Exercise details :: In the data below, find every line that has the string "none", and copy it.

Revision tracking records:
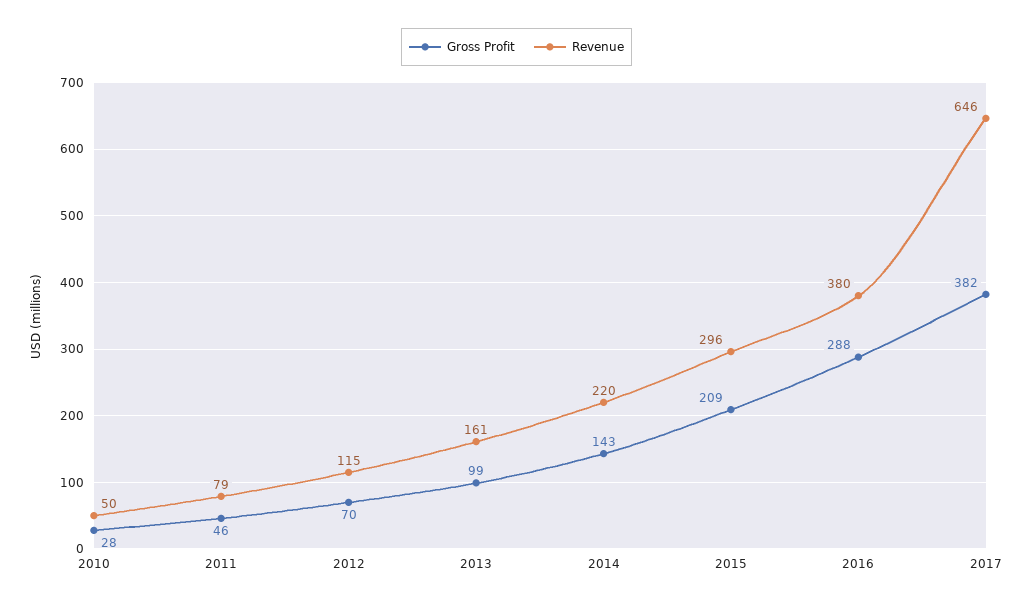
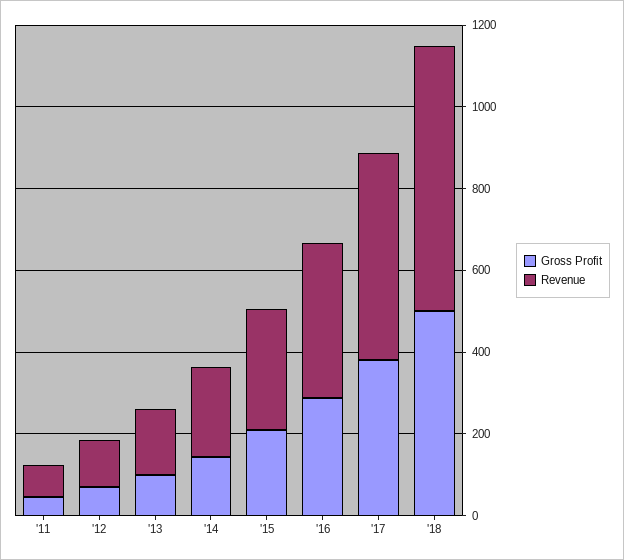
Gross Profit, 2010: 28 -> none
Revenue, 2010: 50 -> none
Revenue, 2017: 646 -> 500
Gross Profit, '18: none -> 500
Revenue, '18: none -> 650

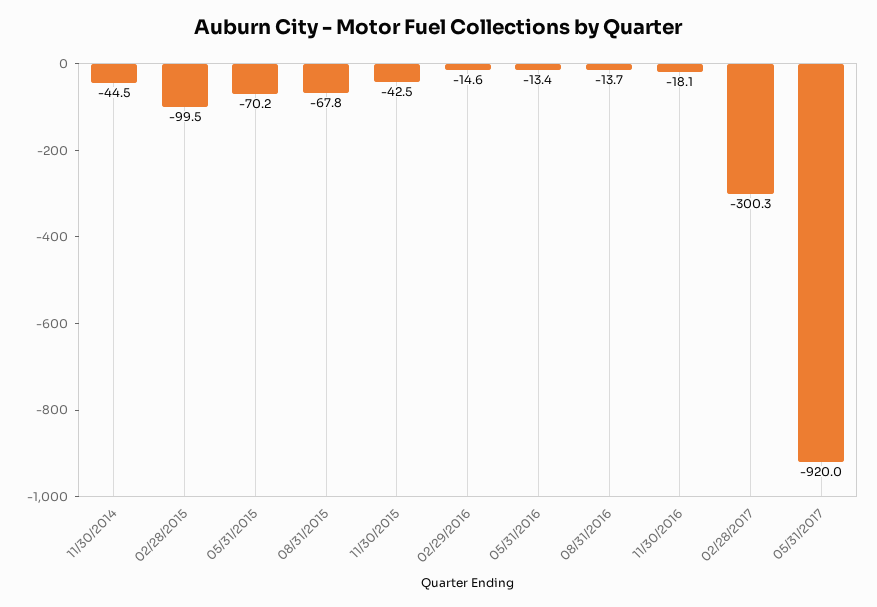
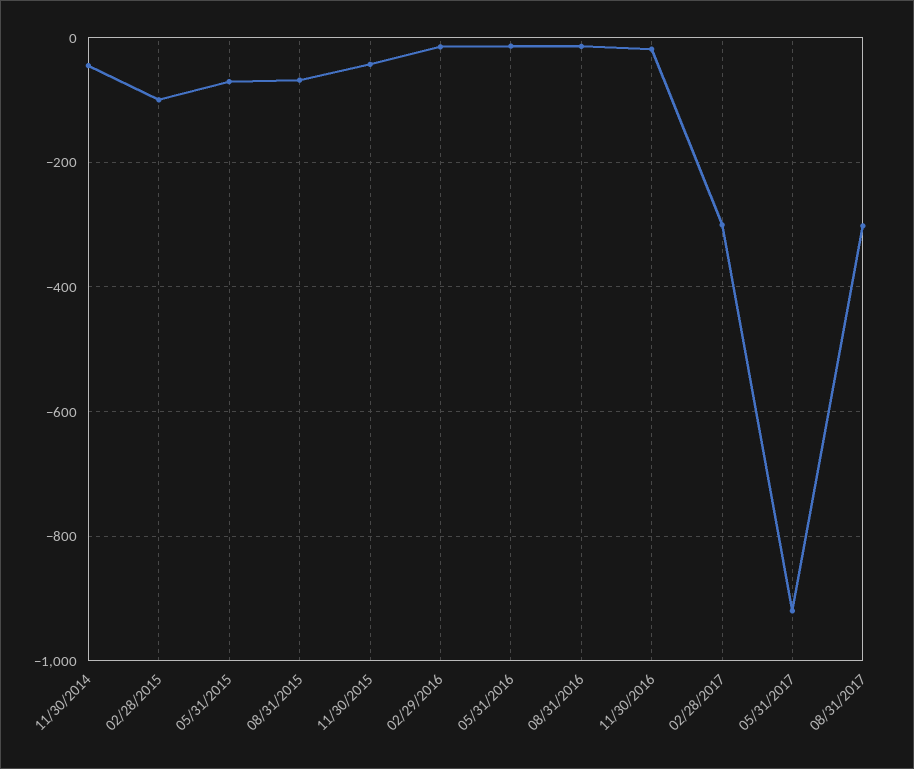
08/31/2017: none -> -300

Response for this exercise ::
Gross Profit, 2010: 28 -> none
Revenue, 2010: 50 -> none
Gross Profit, '18: none -> 500
Revenue, '18: none -> 650
08/31/2017: none -> -300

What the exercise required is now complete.